宣戦布告
<3>
体育祭もあと何競技かでおわリというところまでさしかかった。
残っている競技は騎馬戦・棒引き・部活対抗リレー・因縁走だけ。
リナが出るのは棒引きと因縁走。
ゼロスが出るのは騎馬戦と因縁走。
騎馬戦は今始まったようだ。
両側から、大将を先頭に歩き出してくる。
「あ〜あ、騎馬戦かぁ。
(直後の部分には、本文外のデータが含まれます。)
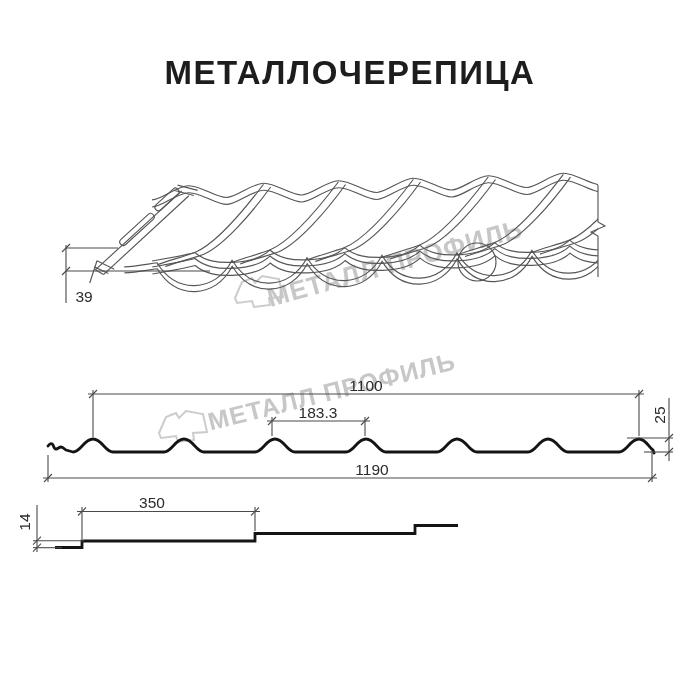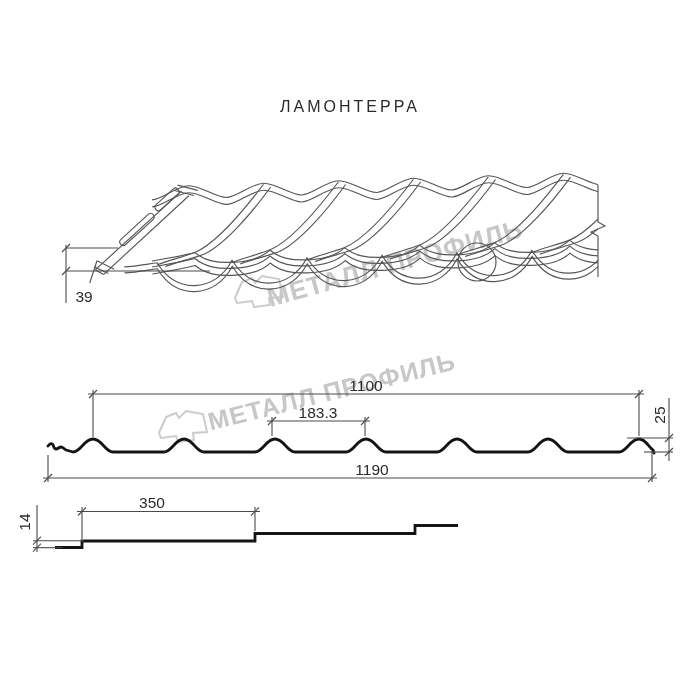--- a/index.html
+++ b/index.html
@@ -13,21 +13,21 @@
   svg{position:absolute;left:0;top:0;}
   svg text{font-family:"Liberation Sans",sans-serif;}
   .dimtxt{font-size:15.5px;fill:#2b2b2b;}
   .wmtxt{font-weight:bold;fill:#c7c7c7;letter-spacing:1px;}
 </style>
 </head>
 <body>
 
 <div id="canvas">
 
-  <div class="subtitle">ЛАМОНТЕРРА</div>
+  <div class="title">МЕТАЛЛОЧЕРЕПИЦА</div>
 
   <svg width="700" height="700" viewBox="0 0 700 700">
     <defs>
       <clipPath id="roofclip">
           <rect x="60" y="165" width="538" height="170"></rect>
         </clipPath>
     </defs>
 
     <g>
       <path transform="translate(227,273)" d="M8,25 L15,9 L25,5 L28,10 L35,3 L52,6 L56,24 L42,25 L43,32 L27,34 L25,28 L10,30 Z" fill="none" stroke="#cccccc" stroke-width="2"></path>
あつくるしそ〜」
パンフレットをうちわ代わりにあおいでぶつぶつと文句をたれるリナ。
そのままぼんやりと騎馬戦を見つめていると信じられない物が目にはいった。
白組の先頭を切ってうまに乗って歩く大将の姿。
肩までに切りそろえられたさらっとした黒い髪。
相手の大将をにらみつける鋭い紫の瞳。
これはまぎれもなく・・・・・
「え!?ゼロスじゃない!!大将は3年じゃなかったの??」
リナは目を大きく見開いてその様子を見る。
他にも騒いでいる生徒がちらほら。
なかには、「ゼロス様〜♪」と黄色い声をあげている者もいる。
そこにアナウンスが入った。
『え〜っと、どうやら白組の大将は2年のゼロス君のようですね』
アナウンスに答えるように、ゼロスはにこっと微笑む。
それと同時に女子達が更に騒ぎ始めた。
「きゃ〜!!!」
「ゼロス様〜!!」
「かっこいい〜!!!」
『・・・・かなリ騒がれておりますが、そろそろ始まりますので静かにして下さい』
すばやくアナウンスの注意が入った。
「まったく、なんであれくらいの事で騒ぐのよ。ちょっと笑っただけじゃない」
リナはふんっとばかりにそっぽを向く。
自分の心臓が少しドキドキ言っているのも無視。
(べ、べつに、ドキドキいってるのは暑いからよ!!)
リナはそのまま白組を見ないように赤組を見つめた。
ゼロスは自分を乗せている3人に指示を出しながらどんどん勝ち進んでいく。
前から来ようと後ろから来ようとひらりとかわして相手を負かす。
(リナさん、見てくれてますかねぇ・・・・・・・)
心の中はこれだけだったりするのだが・・・・・・。
ゼロスはこっそりとリナのいる方をのぞいた。
リナはゼロスの方をまったく見ていない。
「・・・・そ、そんな・・・・」
ゼロスはぼそっと呟いた。
しかし、敵のはちまきをとる手はとめない。
(こうなったら、何とかして目立ちましょう。そうすればこっちを見てくれるはず!)
ゼロスの瞳が更に鋭く光った。
「さあ、もっと敵を倒しましょう!もっと敵のいる所へいってください」
自分を乗せてくれている人達に指示を出した。